Sensitive Data Detection

MCPProxy includes automatic sensitive data detection that scans MCP tool call arguments and responses for secrets, credentials, API keys, and other potentially exposed data. This feature helps identify accidental data exposure in your AI agent workflows.

Full Configuration Schema

{
  "sensitive_data_detection": {
    "enabled": true,
    "scan_requests": true,
    "scan_responses": true,
    "max_payload_size_kb": 1024,
    "entropy_threshold": 4.5,
    "categories": {
      "cloud_credentials": true,
      "private_key": true,
      "api_token": true,
      "auth_token": true,
      "sensitive_file": true,
      "database_credential": true,
      "high_entropy": true,
      "credit_card": true
    },
    "custom_patterns": [
      {
        "name": "acme_api_key",
        "regex": "ACME-[A-Z0-9]{32}",
        "severity": "high",
        "category": "api_token"
      }
    ],
    "sensitive_keywords": ["SECRET_PROJECT", "INTERNAL_KEY"]
  }
}

Configuration Options

Option	Type	Default	Description
`enabled`	boolean	`true`	Enable or disable sensitive data detection entirely
`scan_requests`	boolean	`true`	Scan tool call arguments for sensitive data
`scan_responses`	boolean	`true`	Scan tool responses for sensitive data
`max_payload_size_kb`	integer	`1024`	Maximum payload size to scan in kilobytes
`entropy_threshold`	float	`4.5`	Shannon entropy threshold for high-entropy string detection

Detection Categories

MCPProxy detects sensitive data across multiple categories.

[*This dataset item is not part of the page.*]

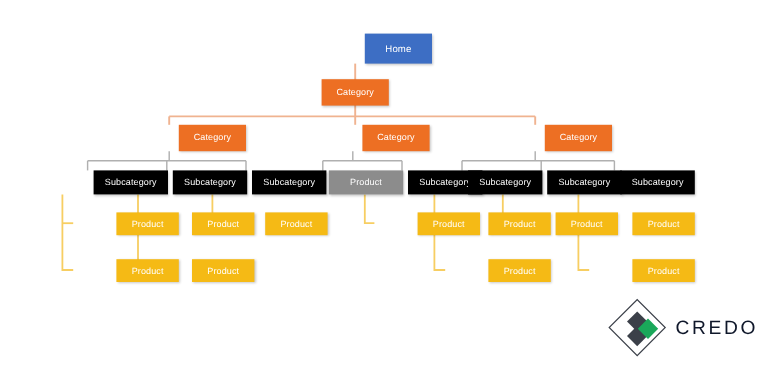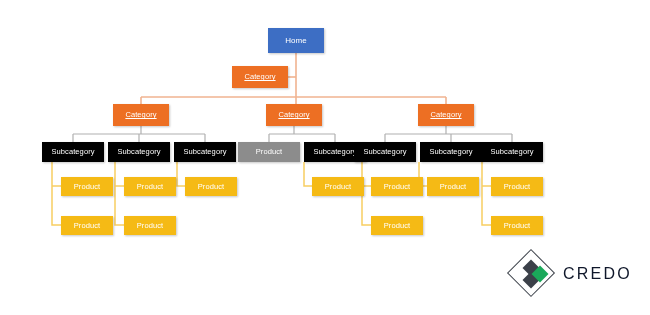"Home" .node { margin-left: none -> 36px }
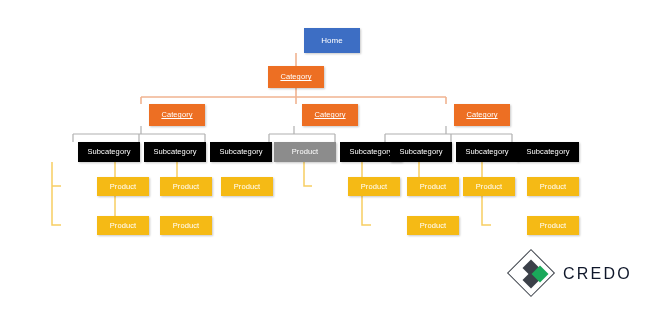"Category" .node.category { text-decoration: underline -> none }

Each category can be individually enabled or disabled.

Category Reference

Category	Description	Severity	Examples
`cloud_credentials`	Cloud provider credentials	Critical/High	AWS access keys, GCP API keys, Azure connection strings
`private_key`	Cryptographic private keys	Critical	RSA, EC, DSA, OpenSSH, PGP private keys
`api_token`	Service API tokens	Critical/High	GitHub PATs, Stripe keys, OpenAI keys, Anthropic keys
`auth_token`	Authentication tokens	High/Medium	JWT tokens, Bearer tokens
`sensitive_file`	Sensitive file paths	High	SSH keys, credentials files, private key files
`database_credential`	Database connection strings	Critical/High	MySQL, PostgreSQL, MongoDB, Redis connection strings
`high_entropy`	High-entropy strings	Medium	Random strings that may be secrets
`credit_card`	Payment card numbers	Critical	Credit card numbers (Luhn-validated)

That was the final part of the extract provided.